── LISTED ENTRIES

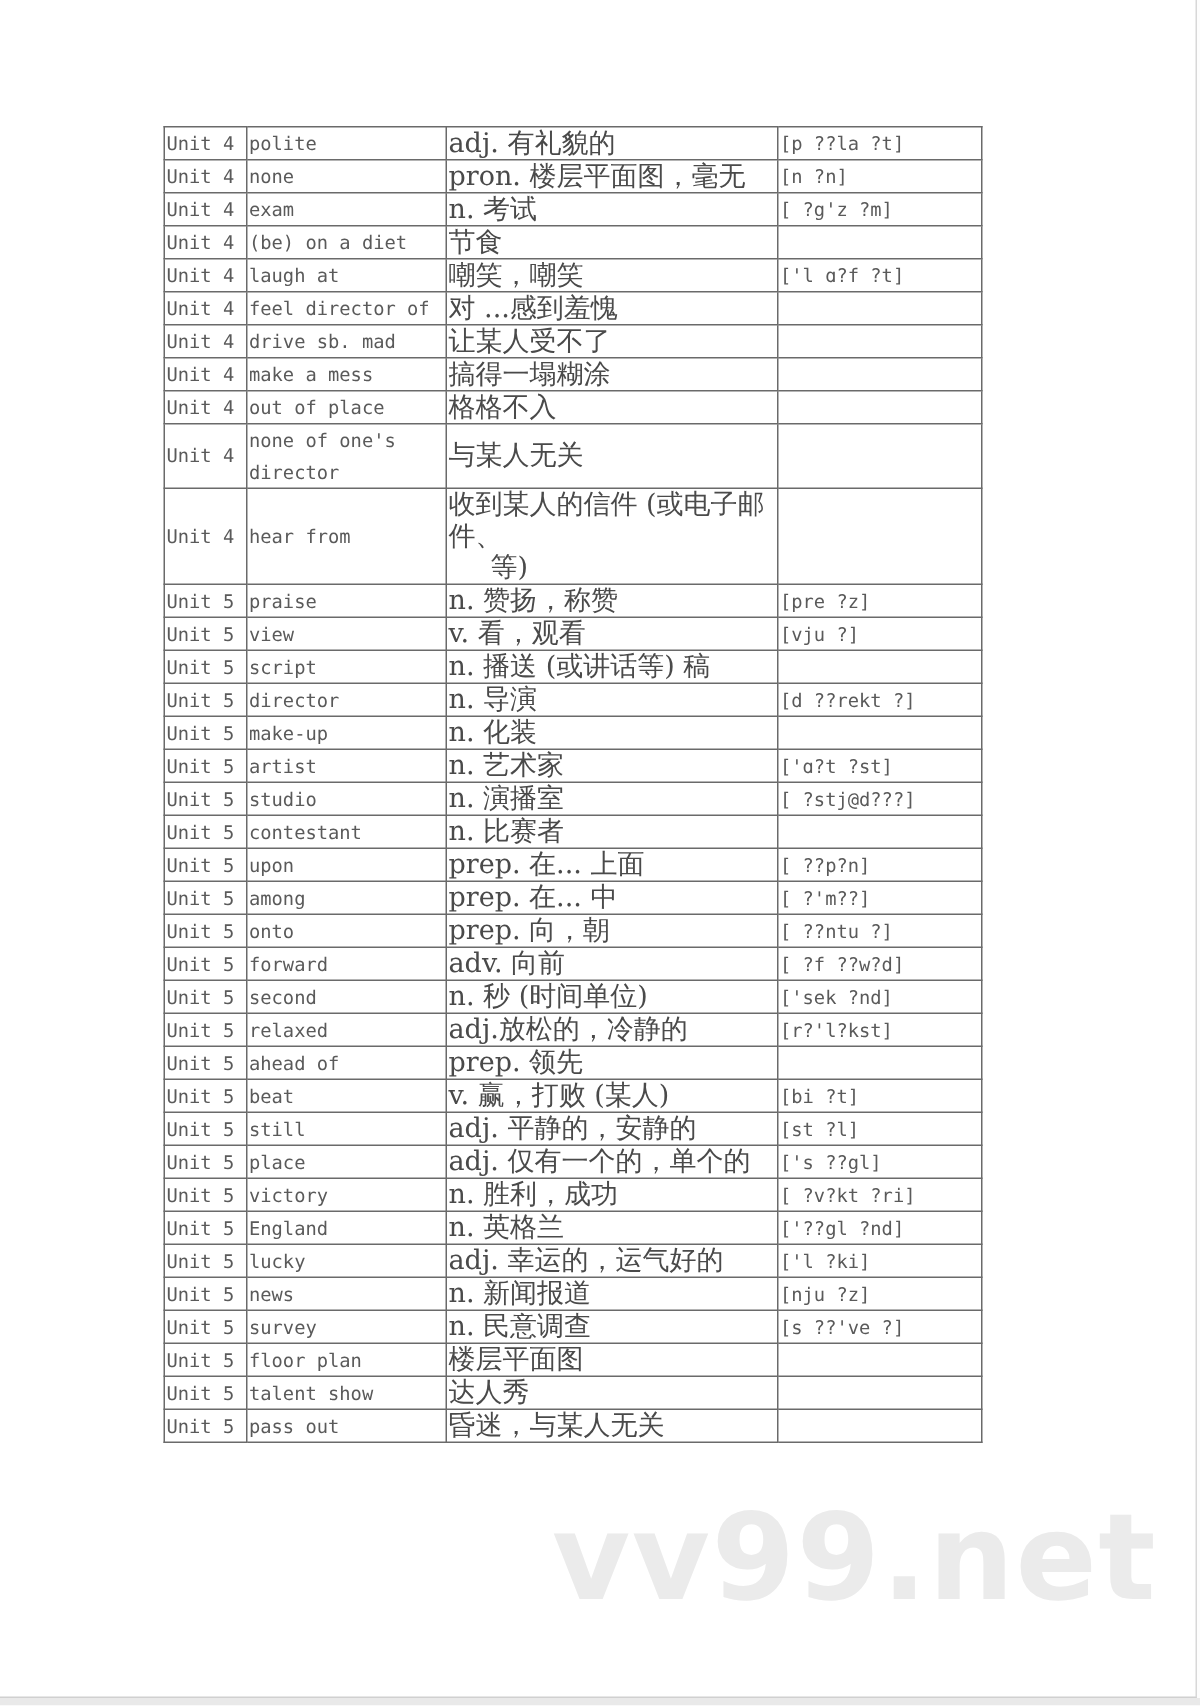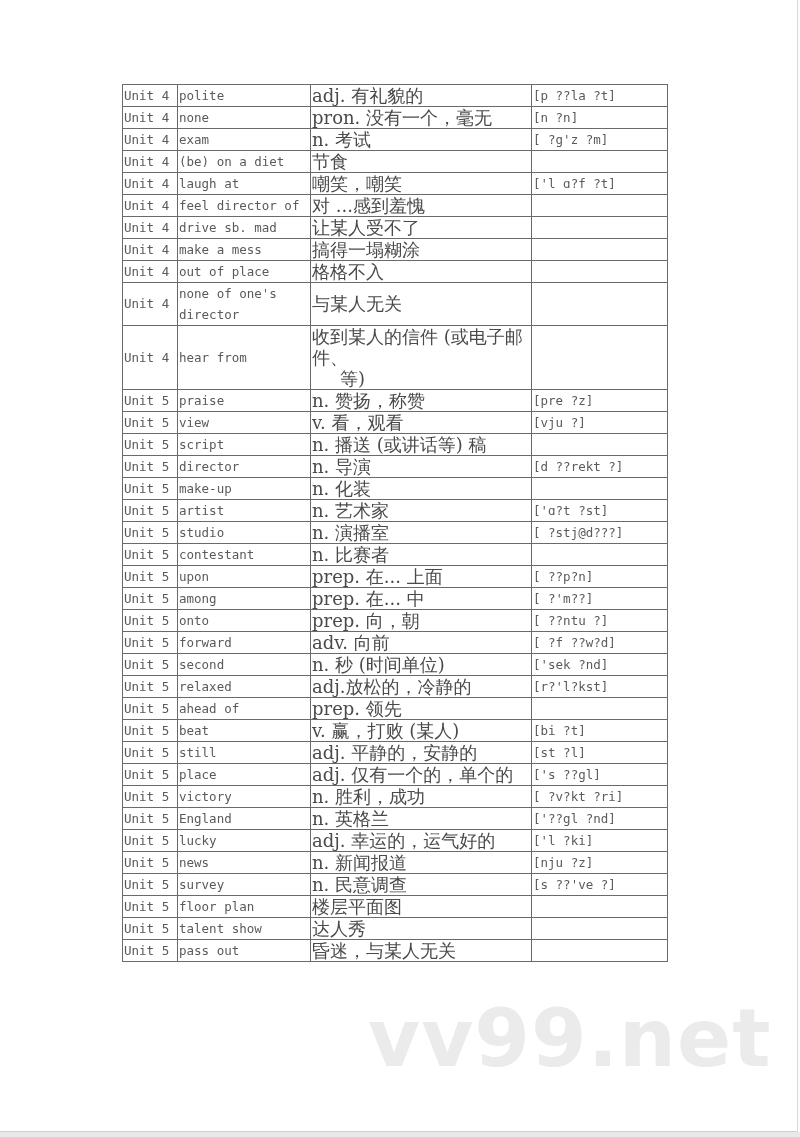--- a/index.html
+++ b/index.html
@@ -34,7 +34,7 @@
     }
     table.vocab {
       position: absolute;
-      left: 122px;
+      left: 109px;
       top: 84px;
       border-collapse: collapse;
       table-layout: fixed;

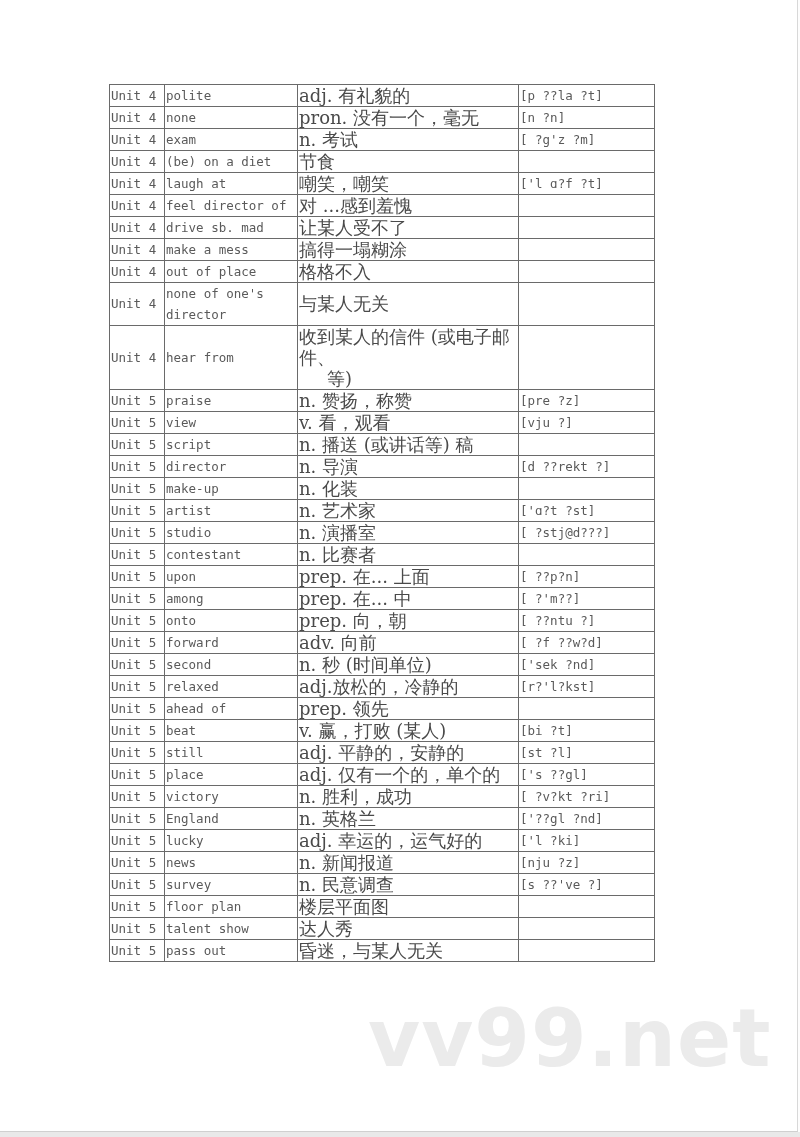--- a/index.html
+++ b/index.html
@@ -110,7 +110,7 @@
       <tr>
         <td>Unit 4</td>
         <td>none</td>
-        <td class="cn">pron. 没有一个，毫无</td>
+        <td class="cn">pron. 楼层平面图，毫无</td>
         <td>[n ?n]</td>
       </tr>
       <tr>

────
── LISTED ENTRIES

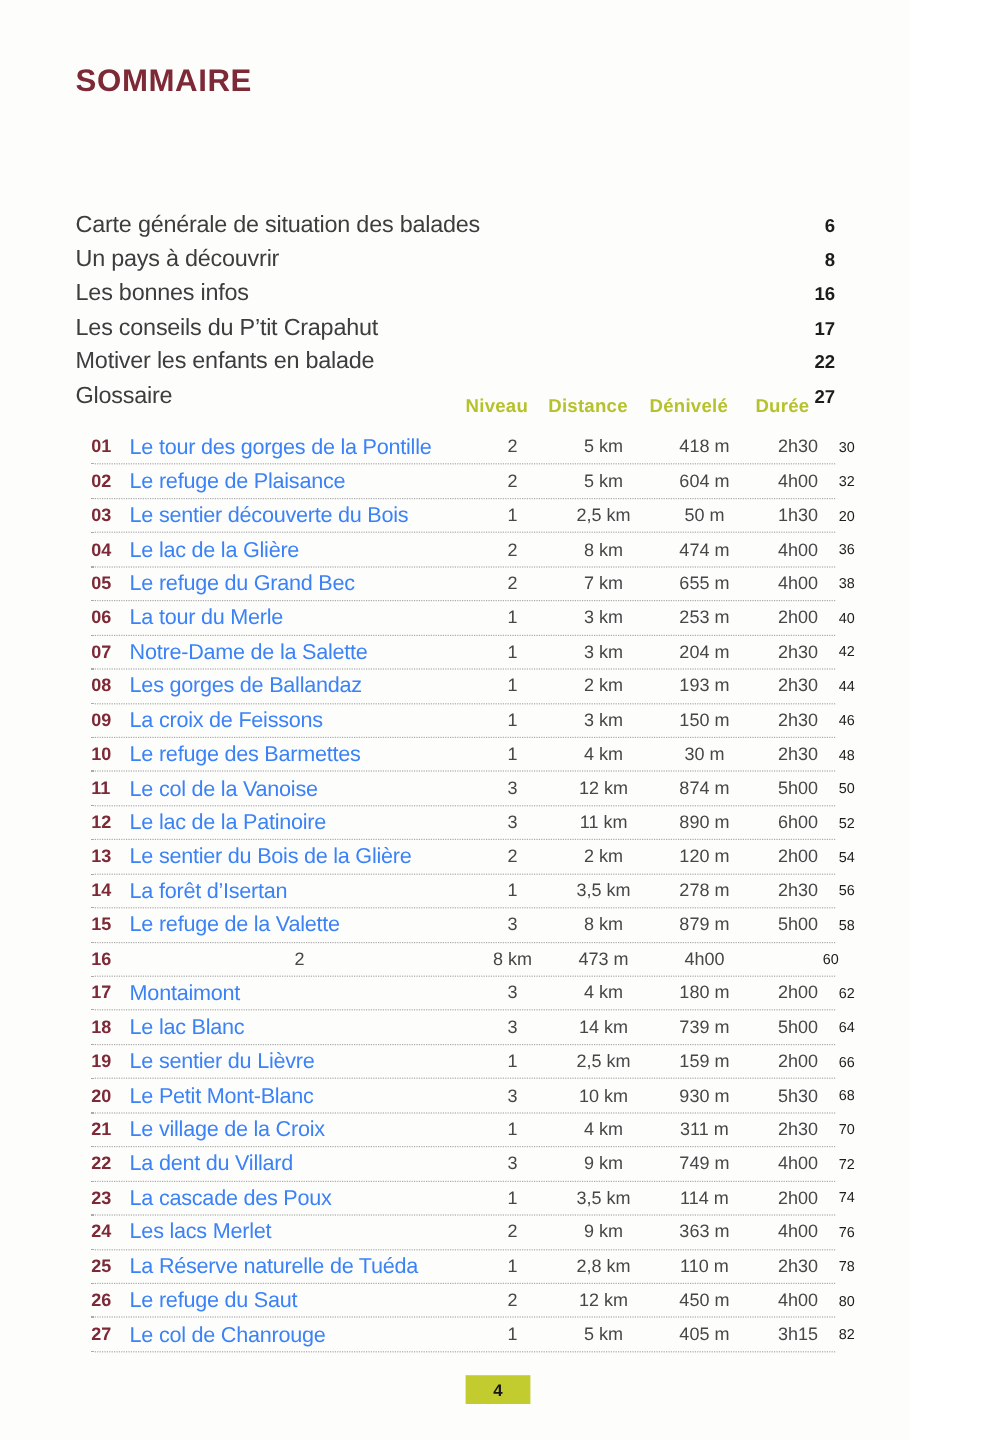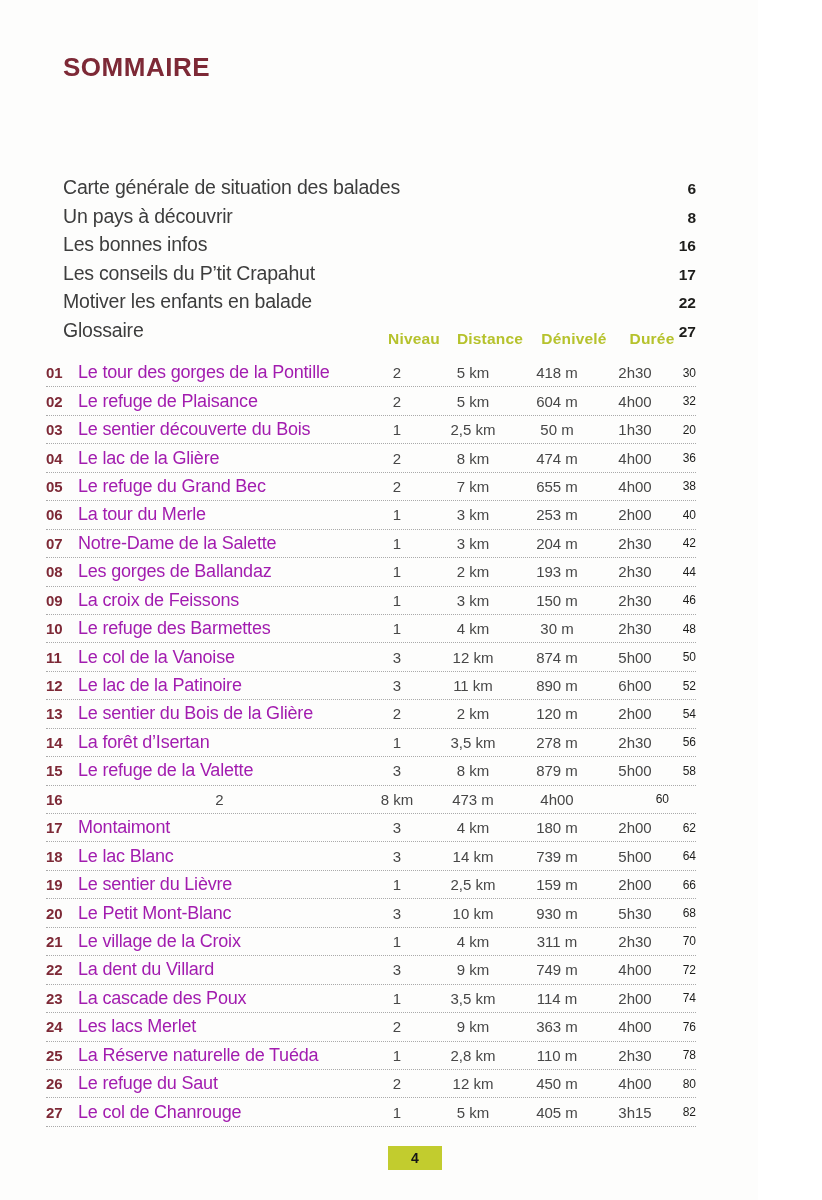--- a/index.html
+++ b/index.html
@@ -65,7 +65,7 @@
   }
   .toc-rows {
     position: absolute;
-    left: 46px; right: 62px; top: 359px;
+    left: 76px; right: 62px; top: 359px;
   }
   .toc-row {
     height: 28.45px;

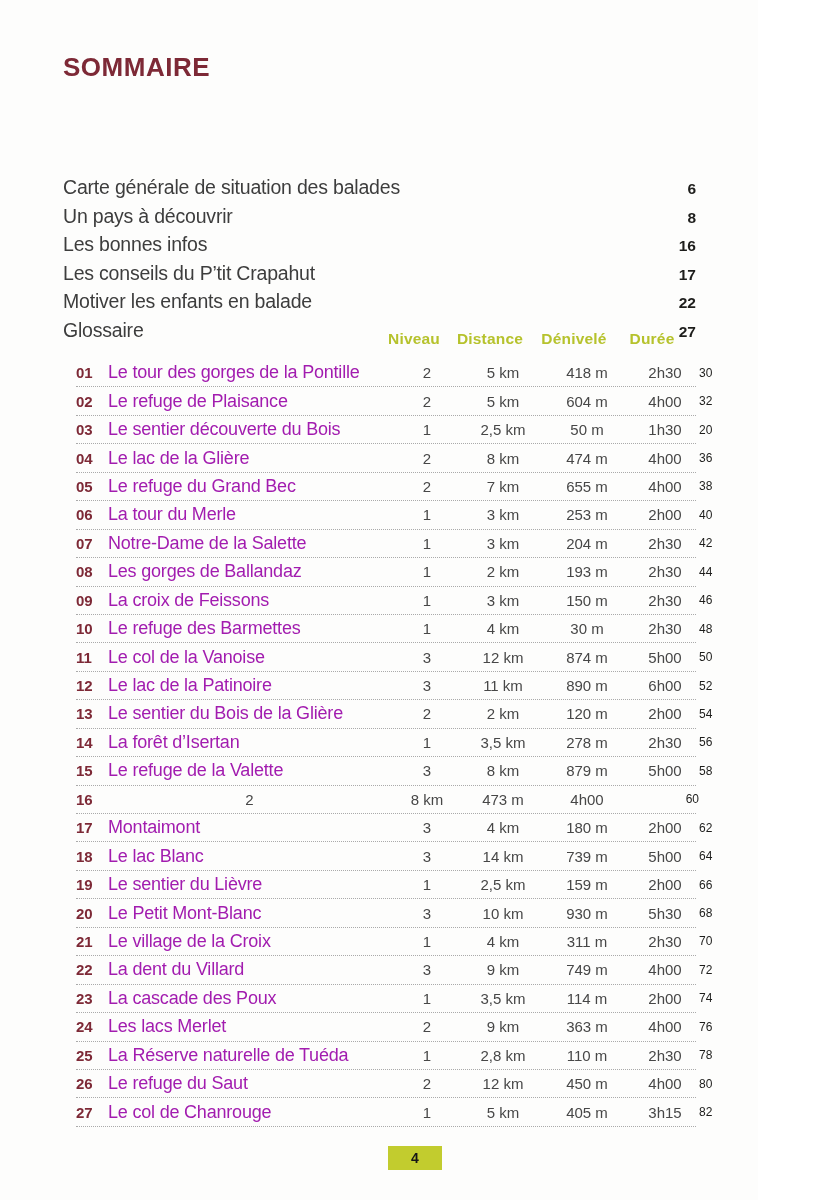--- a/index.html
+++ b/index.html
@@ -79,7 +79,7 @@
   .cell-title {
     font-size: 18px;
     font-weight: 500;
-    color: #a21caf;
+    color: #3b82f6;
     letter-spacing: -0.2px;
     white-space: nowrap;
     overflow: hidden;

────

:: TASK REQUIREMENTS ::
Retrieve every line above holding the word "absolute".

:: RESPONSE BELOW ::
       position: absolute;
     position: absolute;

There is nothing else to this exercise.